For example, Great River Energy, a wholesale electric power cooperative headquartered in Maple Grove, Minnesota, has saved tens of thousands of dollars after initiating continuous vibration monitoring as a means of solving maintenance issues at its Elk River Station power plant.  In less than two weeks after installing monitors on the high-speed AVP Anhydro rotary atomizers in the exhaust gas scrubbers, two faulty bearings were identified.

Almost immediately after the first vibration monitor was commissioned, a motor bearing fault was detected in time to prevent an unexpected breakdown, saving the plant at least $40,000 in motor repair costs, not including the value of the unplanned downtime.  If an atomizer were to stop operating due to a bearing fault, or any other reason, the plant might have to de-rate to 50 percent production while making repairs.

Within a week, a second transmitter detected an atomizer bearing problem at “maintenance level”, which meant the atomizer could safely be kept in service while operators monitored its condition.  With the information that the first atomizer had a severe bearing fault, it was decided to delay the planned maintenance and keep the backup atomizer available.  This proved to be a wise decision as the bearing failed several days later.  Without the backup atomizer, it could have taken as long as 12 hours to repair the failed bearing, costing approximately $15,000 in lost production.  Predictive vibration monitoring prevented any such loss by showing that the second atomizer could continue to operate for some time.

Great River Energy is a not-for-profit cooperative owned by 28 member cooperatives throughout Minnesota.  Collectively, these organizations serve about 1.7 million people.  As the second largest electric power supplier in the state, Great River Energy owns and operates nine power plants capable of generating more than 2,500 megawatts of electricity.

The Elk River Station, which is located about 25 miles northwest of Minneapolis, converts nearly two million pounds of refuse derived fuel (RDF) every day into enough electricity to power about 30,000 homes.  The waste is collected from five surrounding counties, and those materials that can be recycled as well as items that cannot be burned are removed, leaving 1000 tons of RDF to be consumed daily, producing high-pressure steam to turn the station’s three power generators.


Energy is conserved, and the amount of waste entering area landfills is reduced by more than 250,000 tons per year.  Emissions of methane, a highly active greenhouse gas, are also greatly reduced.  An efficient combustion process is designed to prevent the formation of dioxins as the RDF is burned.  Special environmental equipment also treats the smoke and gases formed in the process of incinerating this fuel.  Still, despite all these efforts, some undesirable materials must be removed from the burner exhaust gases.

The AVP Anhydro atomizers are commonly used in power plant scrubbers to reduce airborne pollutants before they reach the bag-house.  Spinning at 12,000 rpm, they spew a fine lime/slurry mist throughout the scrubber chambers. The spray reacts chemically with the acid gases, forming a fine particulate (dust) that is collected in a hopper below or trapped in the downstream fabric-filter bag-house.  This is necessary for the plant to remain in compliance with EPA air quality regulations.  Failure to comply can result in fines, but emissions from the station are normally very low.

However, the atomizers require a high degree of maintenance.  In the past, they were allowed to remain in service only two weeks at a time before being replaced for inspection and repair.  The Elk River Station has three atomizer units available for its two scrubbers.

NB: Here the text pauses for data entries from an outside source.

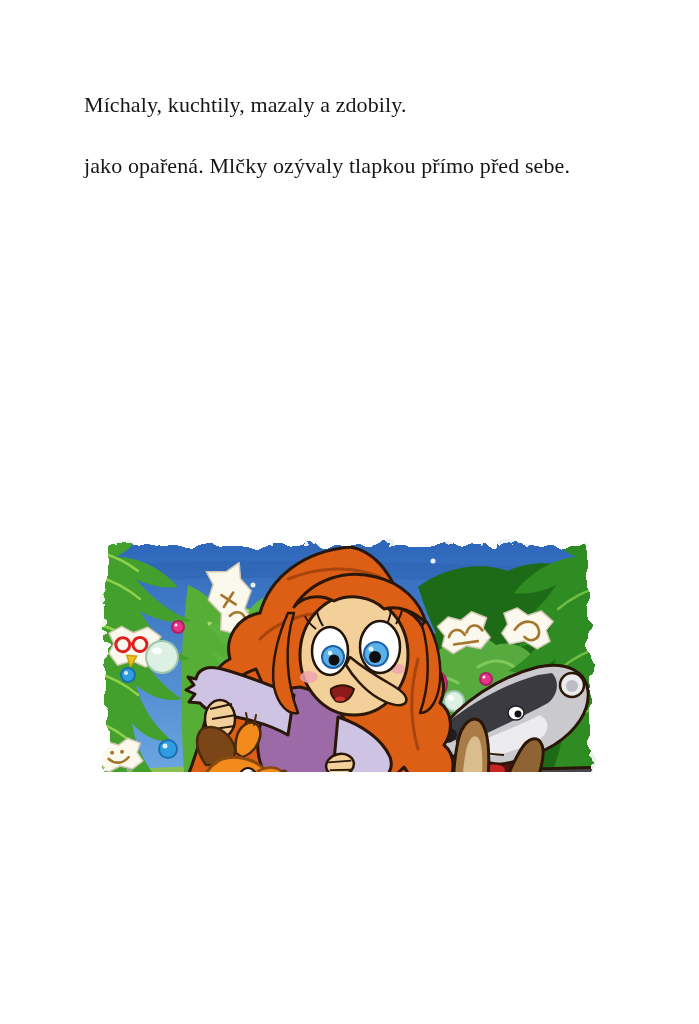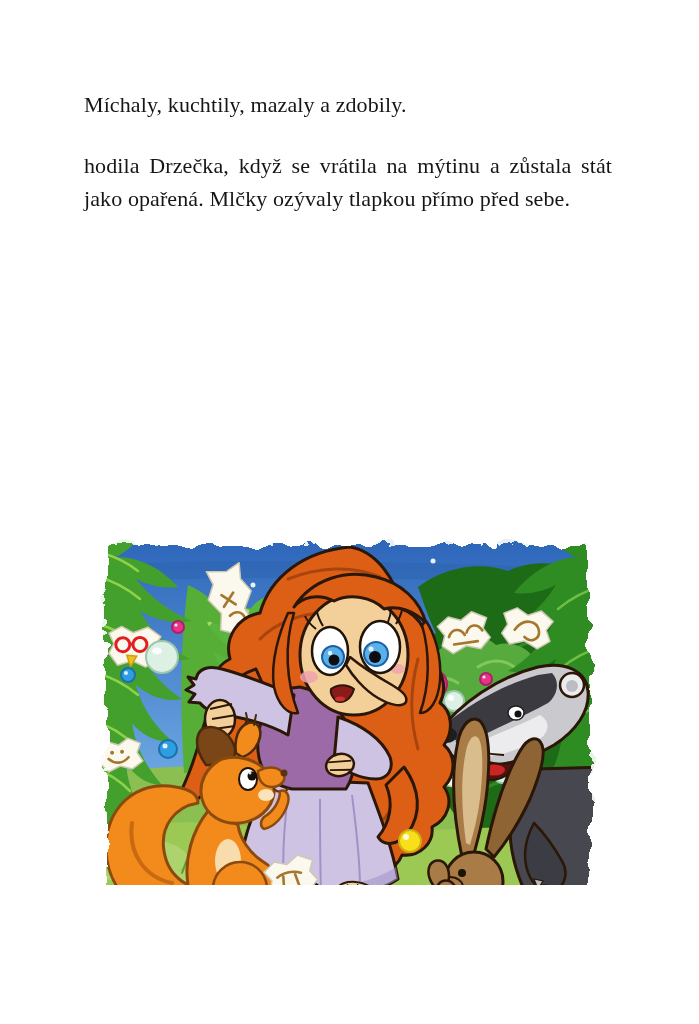--- a/index.html
+++ b/index.html
@@ -3,7 +3,7 @@
 <meta charset="utf-8">
 <style>
   html,body{margin:0;padding:0;background:#ffffff;}
-  .page{position:relative;width:699px;height:885px;background:#ffffff;overflow:hidden;
+  .page{position:relative;width:699px;height:772px;background:#ffffff;overflow:hidden;
         font-family:"Liberation Serif","DejaVu Serif",serif;color:#161616;}
   .text-block{position:absolute;left:84px;top:88px;width:528px;}
   .para{margin:0 0 28px 0;padding:0;}

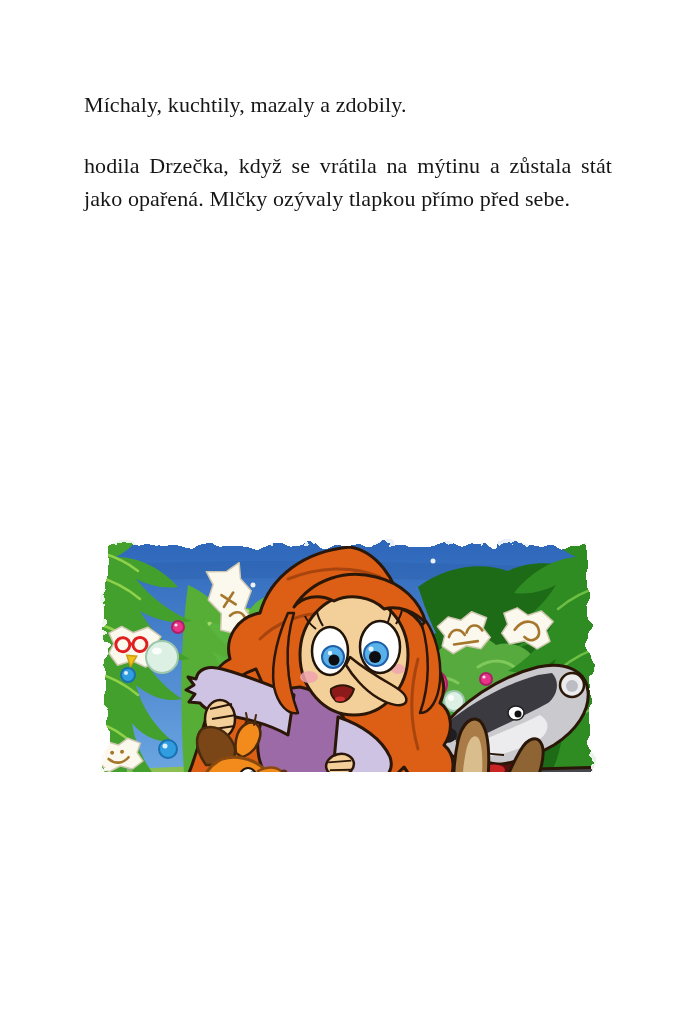--- a/index.html
+++ b/index.html
@@ -28,7 +28,6 @@
       <span class="line last">Míchaly, kuchtily, mazaly a zdobily.</span>
     </p>
     <p class="para">
-      <span class="line" style="display:block">hodila Drzečka, když se vrátila na mýtinu a zůstala stát</span>
       <span class="line last" style="display:block">jako opařená. Mlčky ozývaly tlapkou přímo před sebe.</span>
     </p>
   </section>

Typically, two atomizers were in service while the third received maintenance, and was then held in reserve on a test stand until time to replace one of the other two, after just two weeks in the scrubber.  Even then, the expensive precision bearings for these units were replaced quarterly as a matter of preventive maintenance.  At $10,000 per atomizer bearing set, this amounted to an operating cost of $120,000 per year plus the skilled labor involved.

Great River Energy management was looking for state-of-the-art predictive monitoring for these atomizers in this critical application.  In response, Emerson proposed the CSI 9210 Machinery Health Transmitter, which has enough channels to monitor the drive motor as well as the atomizer bearings.  By monitoring vibration, including peak values, with the new transmitters, company officials expected to be able to more accurately predict failures well ahead of time, and make repairs during regular hours when full maintenance support is available.

Almost immediately after the first monitor was installed at the Elk River Station, a warning of excess high-pass vibration in a drive motor was received in the control room (see Figure 2).  The information was forwarded to Emerson’s Asset Optimization facility in Knoxville, Tennessee, where expert analysts made an initial diagnosis that a bearing was dry and needed lubrication.  The operators continued to maintain a close watch on the vibration readings after the bearing was lubricated.  Within only a few days, high-pass vibration in that motor suddenly jumped to 30 times the normal level, and the peak waveform topped out at 117 Gs, more than six times the fault alarm level of 18 Gs.  The operators on duty immediately shut the motor down, preventing damage to either the motor or atomizer. See Figure 3.



Later investigation showed that no lubricant was reaching the bearing, but piling up inside the motor housing.  This dry bearing might have seized up at any time causing severe motor damage.  However, by quickly shutting down the unit based on the continuous high-pass vibration readings, the operators saved their company at least $40,000 in motor repairs.

When the second continuous vibration monitor was installed just days later, a high waveform value of 36 Gs was identified in the spindle bearing of the atomizer.  Because the backup atomizer had to be kept in a “ready” mode, plans were made to delay replacement of the second atomizer for two weeks, depending on the vibration levels.

Fortunately, the spectrum and waveform readings on this bearing did not change appreciably during the following two weeks, so when it was time to rotate that atomizer out of service, a decision was made not to replace the high precision bearings at a cost of $10,000 per atomizer.  Instead, plant personnel continued to watch the data with full knowledge of the current condition of the bearings. 

Continuous Monitoring

Continuous monitoring of both overall and high-pass vibration provides assurance that essential equipment is always available. Smart transmitters acquire vibration, temperature, and machine speed data on driving and driven rotary equipment and calculate user-defined parameters.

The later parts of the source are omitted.